I fought deeper and deeper into the wood, only to hear the pop, pop, pop of rifles. I recalled there being a firing range nearby. I kept an eye out on the horizon, but while their noise pervaded the area, I could not see them anywhere. I continued on, pushing on underneath the peppering of pop, pop, pops. I followed what looked like the trail that reminded me a field spaniel, easy and swaying with long grasses to catch up in the tail of it.

Two little old men with a little old man dog were walking along a paved path and they waved to me as I passed them. As I came to the rest stop, I began to see the signs. The firing range was across the road and they faced away from me.

I crossed a small bridge and in so doing, came around a rather ragged looking group of travelers.

“Oh thank goodness, someone else. We aren’t completely lost,” the woman in the back exclaimed.

Onward I went until I ran across a path I could not cross, not because of any natural or civic blockage, but because the whole path was built up with horse jumps. I climbed to the top of one, musing about the rigorous scramble it would take to climb over them and decided it would be best to just go around.
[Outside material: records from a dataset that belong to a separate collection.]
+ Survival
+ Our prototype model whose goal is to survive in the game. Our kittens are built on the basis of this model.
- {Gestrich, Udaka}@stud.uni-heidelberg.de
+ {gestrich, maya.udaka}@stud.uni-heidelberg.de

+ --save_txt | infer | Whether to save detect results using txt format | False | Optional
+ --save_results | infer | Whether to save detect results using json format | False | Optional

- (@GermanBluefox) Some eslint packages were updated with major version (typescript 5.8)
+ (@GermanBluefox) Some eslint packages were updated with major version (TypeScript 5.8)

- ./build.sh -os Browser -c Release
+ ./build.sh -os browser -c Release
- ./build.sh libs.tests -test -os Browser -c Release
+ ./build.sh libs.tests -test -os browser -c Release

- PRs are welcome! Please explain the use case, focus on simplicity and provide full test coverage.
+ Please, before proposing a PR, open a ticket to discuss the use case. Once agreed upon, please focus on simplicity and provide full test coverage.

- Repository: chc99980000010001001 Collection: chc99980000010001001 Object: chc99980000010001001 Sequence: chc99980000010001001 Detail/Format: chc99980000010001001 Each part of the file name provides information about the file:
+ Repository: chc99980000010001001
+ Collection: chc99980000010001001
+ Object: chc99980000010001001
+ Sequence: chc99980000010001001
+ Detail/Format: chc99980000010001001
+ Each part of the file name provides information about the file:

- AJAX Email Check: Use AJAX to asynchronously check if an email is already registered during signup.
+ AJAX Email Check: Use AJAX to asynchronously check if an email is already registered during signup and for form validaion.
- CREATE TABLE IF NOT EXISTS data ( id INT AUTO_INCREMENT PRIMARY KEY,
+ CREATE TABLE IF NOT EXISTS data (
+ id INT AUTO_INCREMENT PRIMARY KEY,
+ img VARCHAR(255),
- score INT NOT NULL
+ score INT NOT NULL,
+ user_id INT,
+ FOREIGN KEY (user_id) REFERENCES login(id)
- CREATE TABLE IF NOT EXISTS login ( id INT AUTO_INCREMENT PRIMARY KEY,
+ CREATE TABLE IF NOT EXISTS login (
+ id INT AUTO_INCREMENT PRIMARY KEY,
I’m not sure how much longer it was before I started to grow tired of the rocky outlooks and the thickets of sticks and leaves, when, I started to wonder at my judgment in trudging through this great quantity of muck, but it was about this time that I caught wind of that old memory, that time we, Zanzi and I, had attempted this path before and I had balked and asked to go back. I could tell that I was most of the way around now and my wristwatch was telling me that I was just short of the 10,000 steps that had become my goal since I got the fitness device for Christmas. Today, I would not balk. I decided, and the ambivalence that whispered against the edges of my mind quieted into stony resolve.

I went on through the thickets and the mud, on across the beach, on underneath the specter of the arch that belonged to the dam and instead of finding a scramble of rocks as I had chanced to remember, I found a long easy path that stretched across the foot of the great dam that loomed overhead. I was a weekend warrior on my own rainbow road and as I walked, I saw the great whale tails on horizon, my Valhalla. There, before me, the yacht club, closed for winter, the funny little trails past well-appointed picnic benches and home, a great silver car called home.